*Task instructions*: An exact reproduction of the records is required, with all images left out.

[[ Source data, beginning ]]

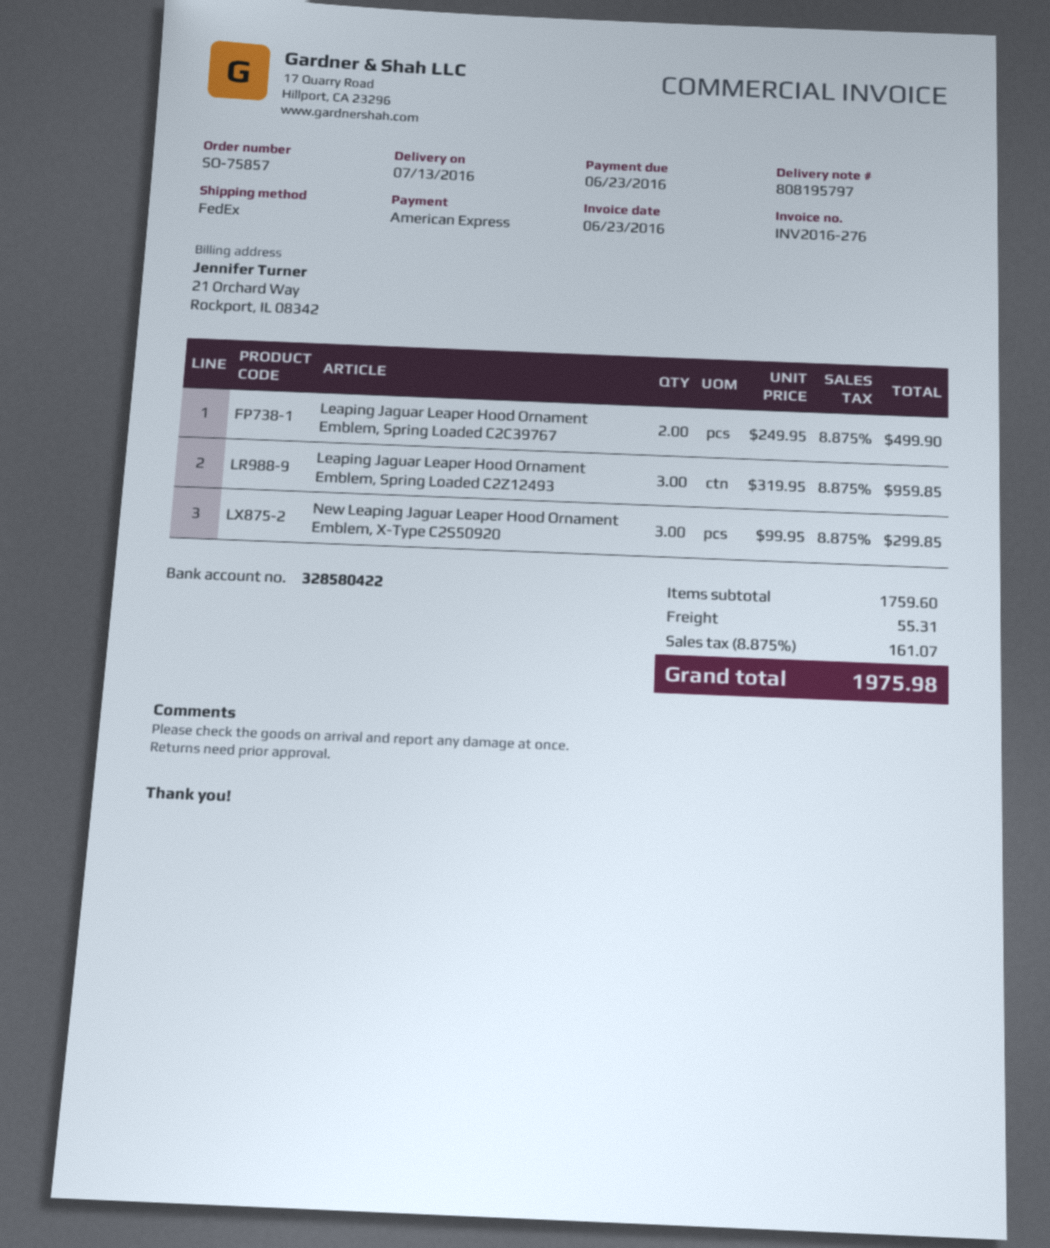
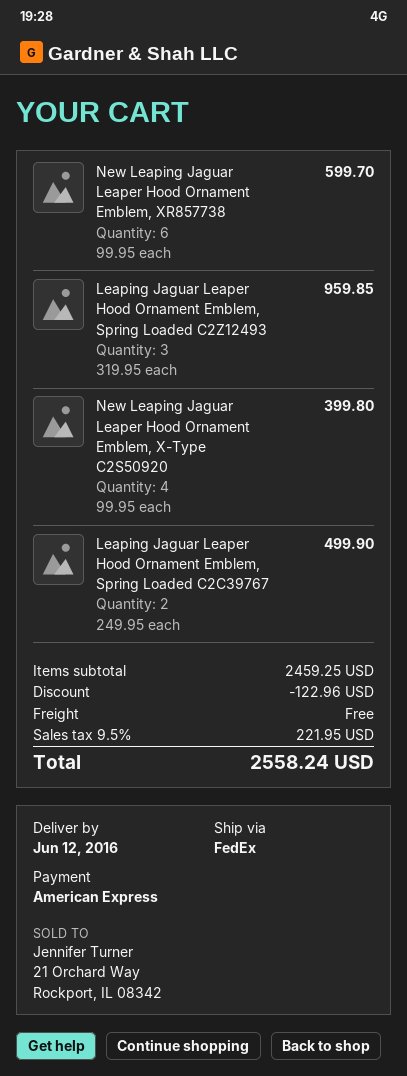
delivery date: 2016-07-13 -> 2016-06-12
New Leaping Jaguar Leaper Hood Ornament Emblem, X-Type C2S50920: 3 x 99.95 = 299.85 -> 4 x 99.95 = 399.80
New Leaping Jaguar Leaper Hood Ornament Emblem, XR857738: none -> 6 x 99.95 = 599.70
subtotal: 1759.60 -> 2459.25
discount: none -> 122.96
shipping: 55.31 -> 0.00
tax: 8.875% = 161.07 -> 9.5% = 221.95
total: 1975.98 -> 2558.24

[[ Source data, end ]]

*The completed task*:
delivery date: 2016-07-13 -> 2016-06-12
New Leaping Jaguar Leaper Hood Ornament Emblem, X-Type C2S50920: 3 x 99.95 = 299.85 -> 4 x 99.95 = 399.80
New Leaping Jaguar Leaper Hood Ornament Emblem, XR857738: none -> 6 x 99.95 = 599.70
subtotal: 1759.60 -> 2459.25
discount: none -> 122.96
shipping: 55.31 -> 0.00
tax: 8.875% = 161.07 -> 9.5% = 221.95
total: 1975.98 -> 2558.24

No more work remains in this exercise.